▶ Action item
After locating the line with "should take 5-6" in the data that follows, return it and every later line exactly, up to and including the line with "Monday, June 10.".

[Working data]

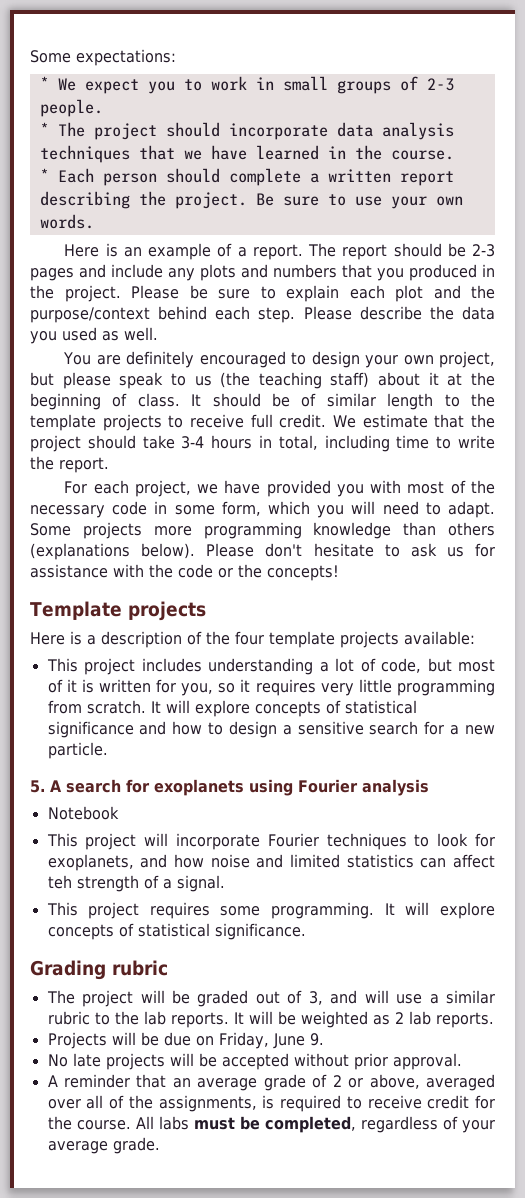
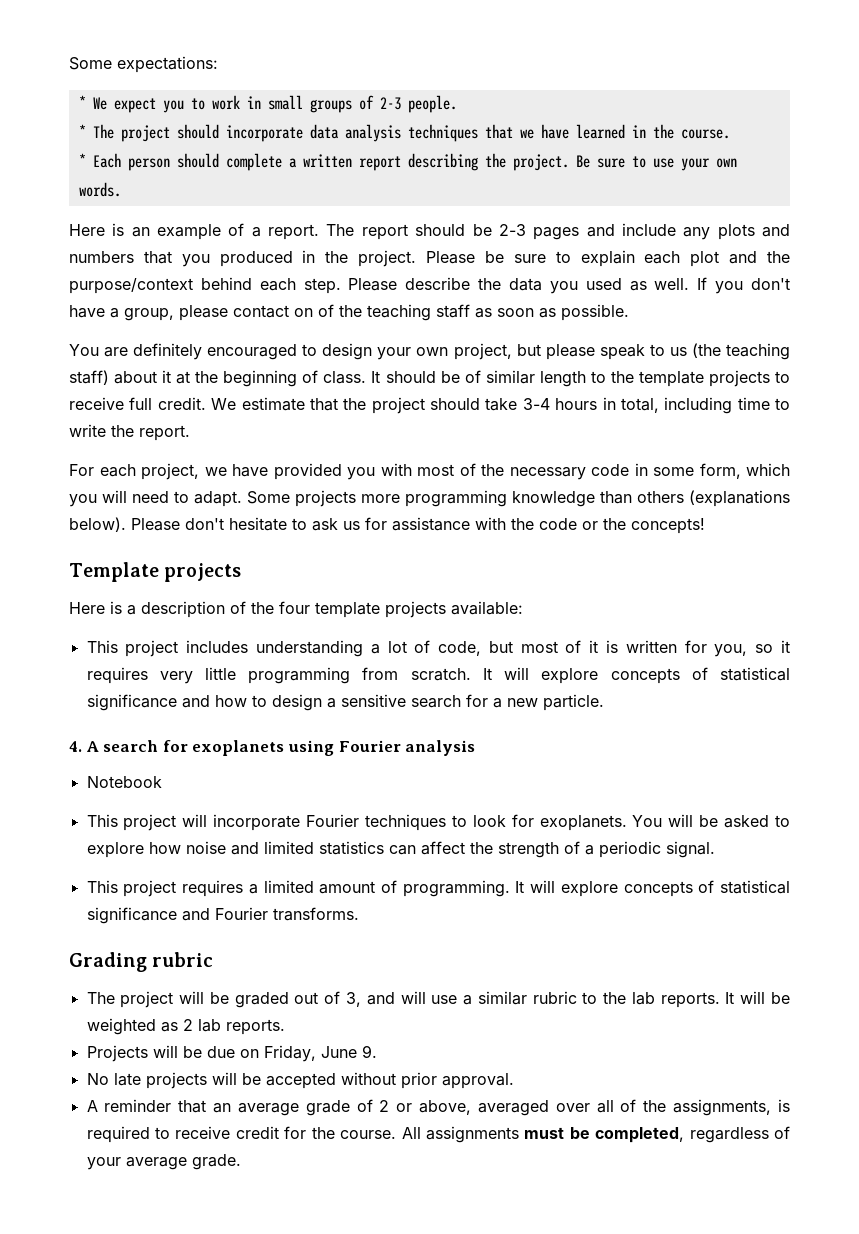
+ If you don't have a group, please contact on of the teaching staff as soon as possible.
- 5. A search for exoplanets using Fourier analysis
+ 4. A search for exoplanets using Fourier analysis
- This project will incorporate Fourier techniques to look for exoplanets, and how noise and limited statistics can affect teh strength of a signal.
+ This project will incorporate Fourier techniques to look for exoplanets. You will be asked to explore how noise and limited statistics can affect the strength of a periodic signal.
- This project requires some programming.
+ This project requires a limited amount of programming.
- It will explore concepts of statistical significance.
+ It will explore concepts of statistical significance and Fourier transforms.
- All labs must be completed, regardless of your average grade.
+ All assignments must be completed, regardless of your average grade.

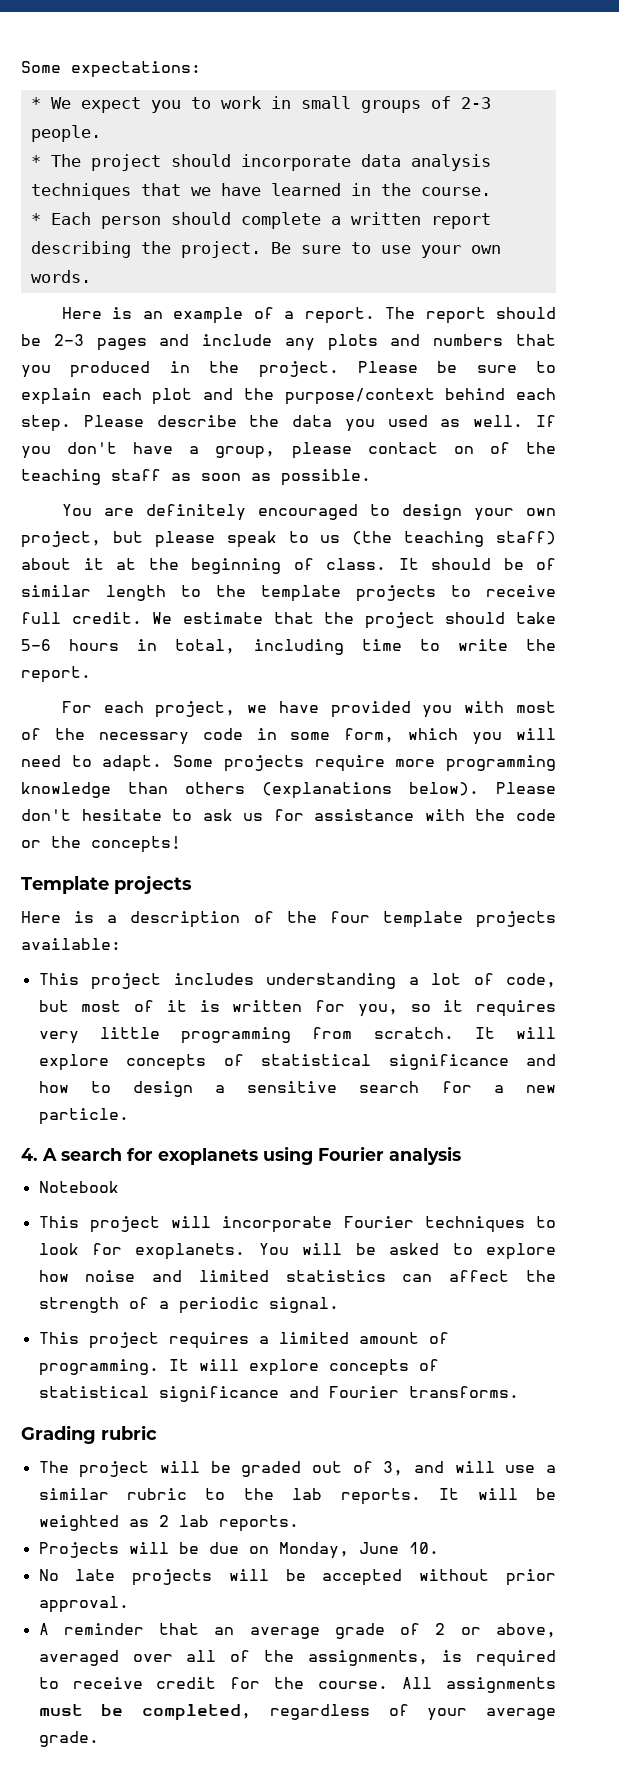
- We estimate that the project should take 3-4 hours in total, including time to write the report.
+ We estimate that the project should take 5-6 hours in total, including time to write the report.
- Some projects more programming knowledge than others (explanations below).
+ Some projects require more programming knowledge than others (explanations below).
- Projects will be due on Friday, June 9.
+ Projects will be due on Monday, June 10.

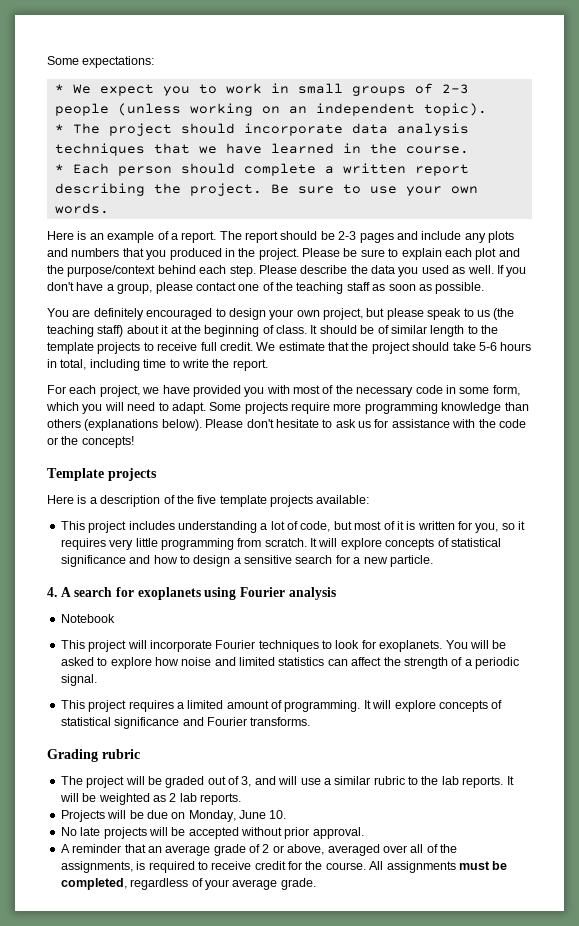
- * We expect you to work in small groups of 2-3 people.
+ * We expect you to work in small groups of 2-3 people (unless working on an independent topic).
- If you don't have a group, please contact on of the teaching staff as soon as possible.
+ If you don't have a group, please contact one of the teaching staff as soon as possible.
- Here is a description of the four template projects available:
+ Here is a description of the five template projects available:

[/Working data]

▶ Result of the task
+ We estimate that the project should take 5-6 hours in total, including time to write the report.
- Some projects more programming knowledge than others (explanations below).
+ Some projects require more programming knowledge than others (explanations below).
- Projects will be due on Friday, June 9.
+ Projects will be due on Monday, June 10.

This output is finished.